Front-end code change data
_ _ _ _
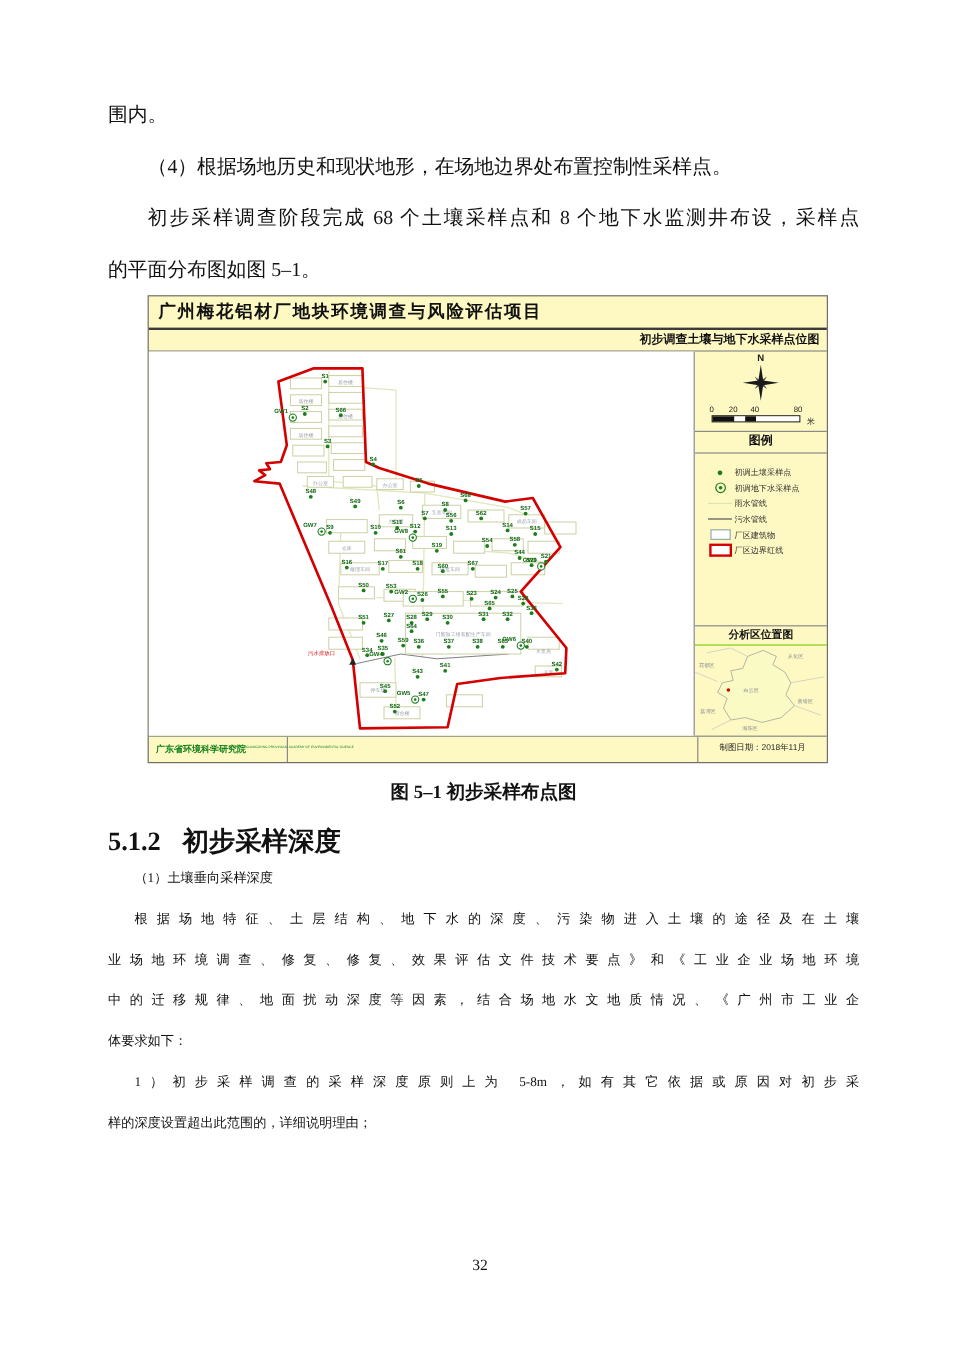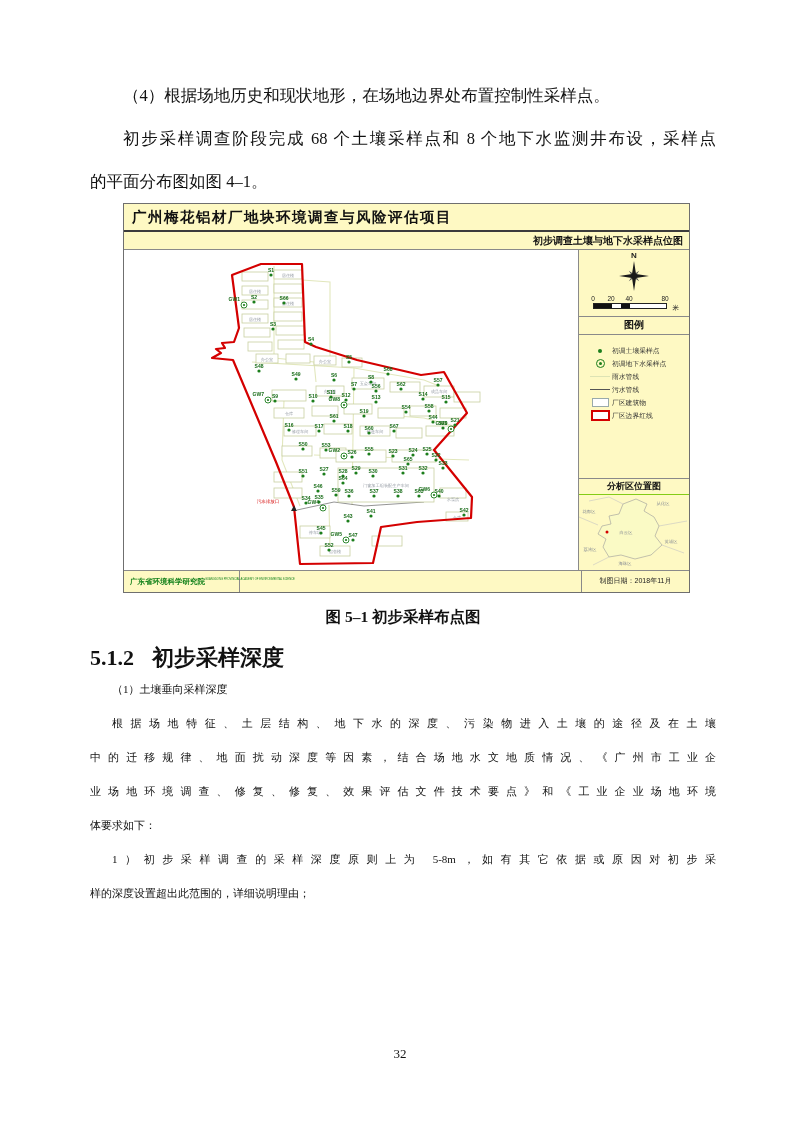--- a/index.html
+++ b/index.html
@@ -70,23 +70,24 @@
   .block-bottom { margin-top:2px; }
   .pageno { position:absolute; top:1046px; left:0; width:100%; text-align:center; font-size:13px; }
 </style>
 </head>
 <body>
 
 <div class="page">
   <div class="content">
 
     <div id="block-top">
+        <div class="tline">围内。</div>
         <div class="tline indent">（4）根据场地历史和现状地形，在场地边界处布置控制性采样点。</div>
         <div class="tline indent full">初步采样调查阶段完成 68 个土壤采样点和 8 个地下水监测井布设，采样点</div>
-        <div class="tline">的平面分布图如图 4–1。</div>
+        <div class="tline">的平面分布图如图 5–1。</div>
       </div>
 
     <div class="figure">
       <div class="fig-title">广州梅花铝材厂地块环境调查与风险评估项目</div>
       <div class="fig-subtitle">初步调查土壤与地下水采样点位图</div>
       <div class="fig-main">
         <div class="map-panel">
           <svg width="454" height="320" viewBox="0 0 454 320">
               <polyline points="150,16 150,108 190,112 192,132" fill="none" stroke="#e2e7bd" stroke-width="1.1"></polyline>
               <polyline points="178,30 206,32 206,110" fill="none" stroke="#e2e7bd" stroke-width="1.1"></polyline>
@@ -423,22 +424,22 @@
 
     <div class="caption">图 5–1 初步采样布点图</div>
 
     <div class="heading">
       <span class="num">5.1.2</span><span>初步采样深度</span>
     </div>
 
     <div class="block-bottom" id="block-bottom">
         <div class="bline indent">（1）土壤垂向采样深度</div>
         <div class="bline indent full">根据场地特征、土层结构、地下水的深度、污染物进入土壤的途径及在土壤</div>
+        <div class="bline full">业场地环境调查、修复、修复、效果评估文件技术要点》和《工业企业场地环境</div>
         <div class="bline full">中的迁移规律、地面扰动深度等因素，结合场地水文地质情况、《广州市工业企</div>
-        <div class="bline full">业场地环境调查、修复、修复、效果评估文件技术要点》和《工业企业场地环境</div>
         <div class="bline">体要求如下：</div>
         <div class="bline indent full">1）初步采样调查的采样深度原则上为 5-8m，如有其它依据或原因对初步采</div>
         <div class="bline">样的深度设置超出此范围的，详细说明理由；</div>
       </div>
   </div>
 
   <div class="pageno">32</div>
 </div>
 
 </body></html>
_ _ _ _
What you are asked to do - The output must be every line of the records, printed exactly, with the pictures omitted.

Solution -
--- a/index.html
+++ b/index.html
@@ -70,23 +70,24 @@
   .block-bottom { margin-top:2px; }
   .pageno { position:absolute; top:1046px; left:0; width:100%; text-align:center; font-size:13px; }
 </style>
 </head>
 <body>
 
 <div class="page">
   <div class="content">
 
     <div id="block-top">
+        <div class="tline">围内。</div>
         <div class="tline indent">（4）根据场地历史和现状地形，在场地边界处布置控制性采样点。</div>
         <div class="tline indent full">初步采样调查阶段完成 68 个土壤采样点和 8 个地下水监测井布设，采样点</div>
-        <div class="tline">的平面分布图如图 4–1。</div>
+        <div class="tline">的平面分布图如图 5–1。</div>
       </div>
 
     <div class="figure">
       <div class="fig-title">广州梅花铝材厂地块环境调查与风险评估项目</div>
       <div class="fig-subtitle">初步调查土壤与地下水采样点位图</div>
       <div class="fig-main">
         <div class="map-panel">
           <svg width="454" height="320" viewBox="0 0 454 320">
               <polyline points="150,16 150,108 190,112 192,132" fill="none" stroke="#e2e7bd" stroke-width="1.1"></polyline>
               <polyline points="178,30 206,32 206,110" fill="none" stroke="#e2e7bd" stroke-width="1.1"></polyline>
@@ -423,22 +424,22 @@
 
     <div class="caption">图 5–1 初步采样布点图</div>
 
     <div class="heading">
       <span class="num">5.1.2</span><span>初步采样深度</span>
     </div>
 
     <div class="block-bottom" id="block-bottom">
         <div class="bline indent">（1）土壤垂向采样深度</div>
         <div class="bline indent full">根据场地特征、土层结构、地下水的深度、污染物进入土壤的途径及在土壤</div>
+        <div class="bline full">业场地环境调查、修复、修复、效果评估文件技术要点》和《工业企业场地环境</div>
         <div class="bline full">中的迁移规律、地面扰动深度等因素，结合场地水文地质情况、《广州市工业企</div>
-        <div class="bline full">业场地环境调查、修复、修复、效果评估文件技术要点》和《工业企业场地环境</div>
         <div class="bline">体要求如下：</div>
         <div class="bline indent full">1）初步采样调查的采样深度原则上为 5-8m，如有其它依据或原因对初步采</div>
         <div class="bline">样的深度设置超出此范围的，详细说明理由；</div>
       </div>
   </div>
 
   <div class="pageno">32</div>
 </div>
 
 </body></html>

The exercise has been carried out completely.